SECURE / RESA 2019 Any Opposition to Elimination of Stretch for Adult Beneficiaries of Single People?

I have been following the bills that have been introduced in the House and Senate that would change the period of distribution of assets for inherited IRAs/401(k)s–Senate Finance Committee’s Retirement Enhancement and Savings Act (RESA) and the House Ways and Means Committee’s Setting Every Community Up for Retirement Enhancement (SECURE) Act. Both versions keep the provision for distribution over remaining lifetime for certain classes of beneficiaries (spouses of the IRA owner/employee, disabled or chronically ill individuals, individuals no more than 10 years younger than the IRA owner/employee, child of the IRA owner/employee who has not reached the age of majority). But for healthy adult children and other healthy family heirs, the period of distribution would be either 5 years (for amounts above $400,000) in the Senate bill or 10 years in the House bill.

Are there any organized groups opposing this change?

By exempting “widows and orphans,” the bills seem designed to draw little debate. Single people with substantial wealth accumulated in an IRA/401(k) are probably not a highly sympathetic group nor one easy to organize to lobby Congress about this change. To me (as a single person with most of their wealth in an IRA who has been using the IRA as an estate tool), it seems unfair to change the distribution rules now, although I recognize that taxes are rarely fair.

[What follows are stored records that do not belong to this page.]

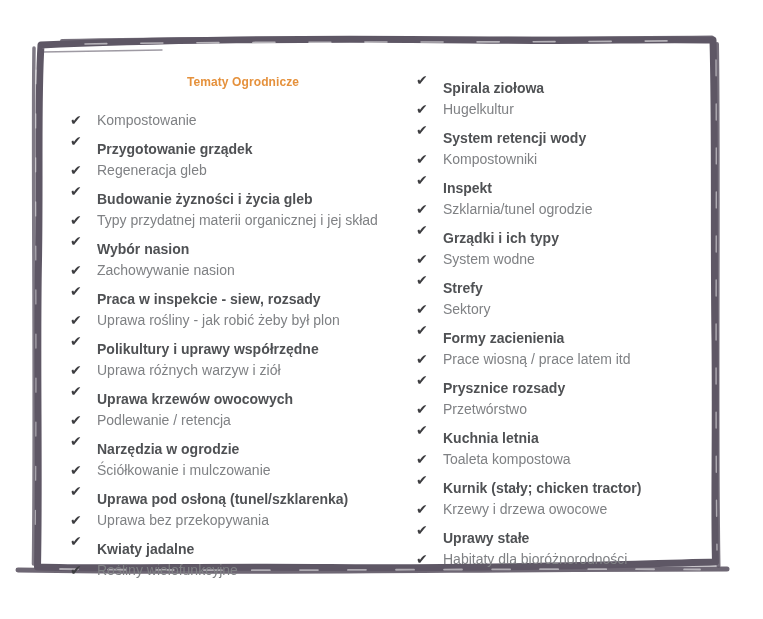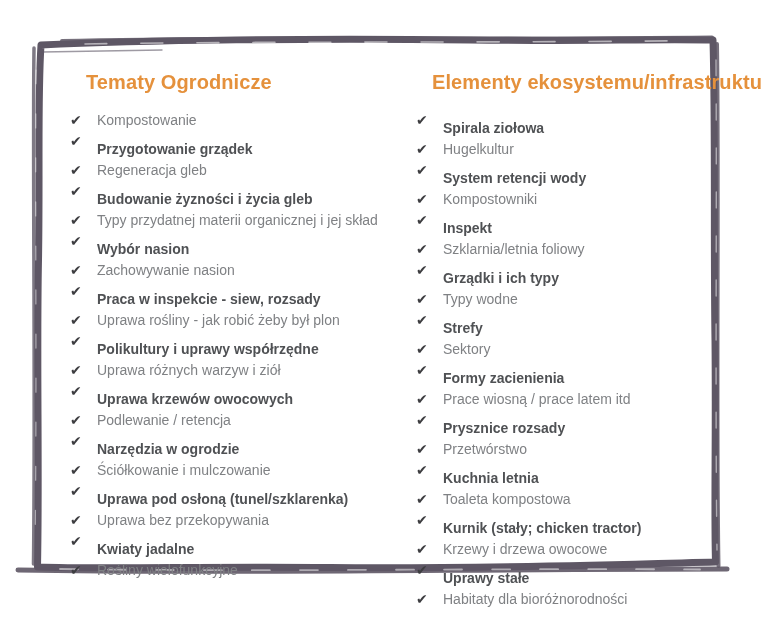"Tematy Ogrodnicze" .col-title { font-size: 20px -> 12px; text-align: none -> center }
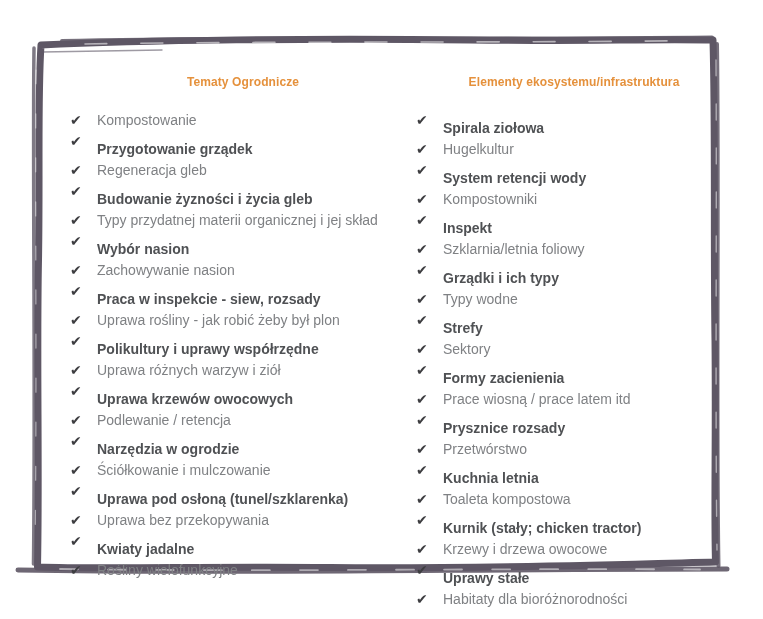"Elementy ekosystemu/infrastruktura" h2.col-title { html: <h2>Elementy ekosystemu/infrastruktura</h2> -> none }
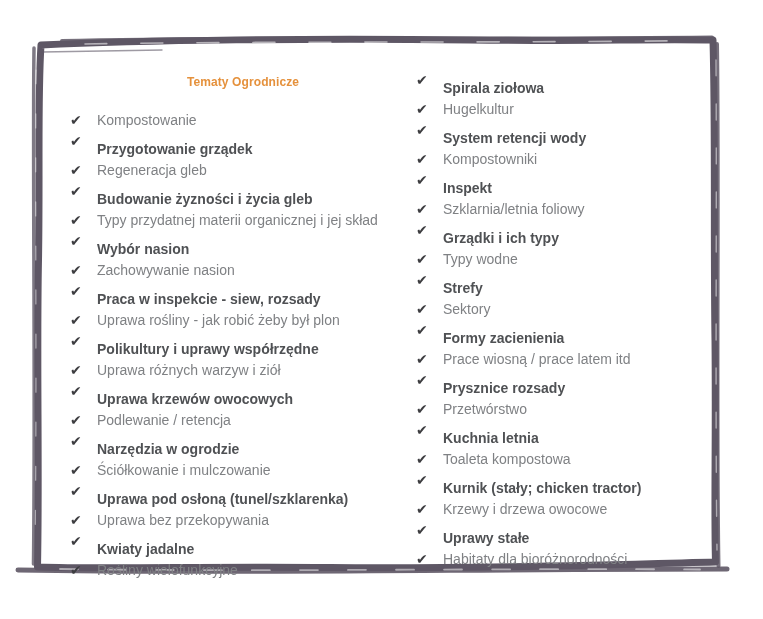"Szklarnia/letnia foliowy" span.label { text: Szklarnia/letnia foliowy -> Szklarnia/tunel ogrodzie }
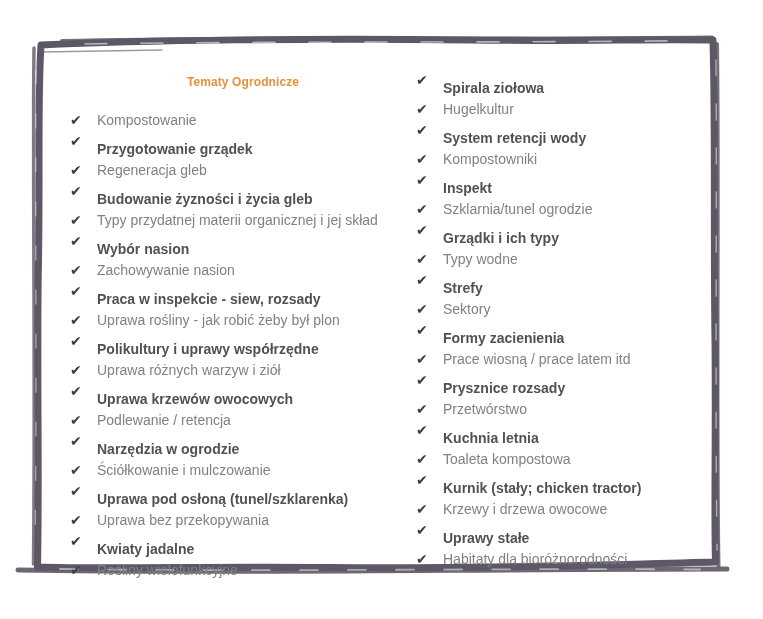"Typy wodne" span.label { text: Typy -> System }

Any entity to work with to oppose?



  • None that I know of.  The financial industry is gung-ho behind it because it will result in a lot of new money.
  • And they figure they will hold onto a lot of the money affected benes will be forced to withdraw; after the benes pay the taxes, they will just dump the remainder into taxable accounts.
  • The accelerated distributions are specifically earmarked as a payfor for the expansion of plans to other people.  In other words, the increased tax receipts from affected benes offset the tax revenue lost from new participants.
  • The industry looks at it like this:
  • We get a new $100 from a new participant
  • An affected bene has to take out $100, pays $22 (or whatever) in taxes on it, and then gives the remaining $78 back to us.
  • We end up with $178 under management instead of $100.
  • You have to understand that when they put this together, they start with “How much tax revenue are we gonna lose?”  And after they come up with that number, the next order is, “Go find us a group that’s big enough so that we won’t damage them so bad it looks ridiculous, and small enough so that they have no clout.”  And there was a Supreme Court ruling several years ago that in passing mentioned that stretchability for non-spousal beneficiaries wasn’t an original intention of the rules.
  • When I caught wind of RESA 2016, I wrote to each member of the Senate Finance Committee, my two Senators, and my House rep.  The only one I even got a form letter reply back from was my House rep.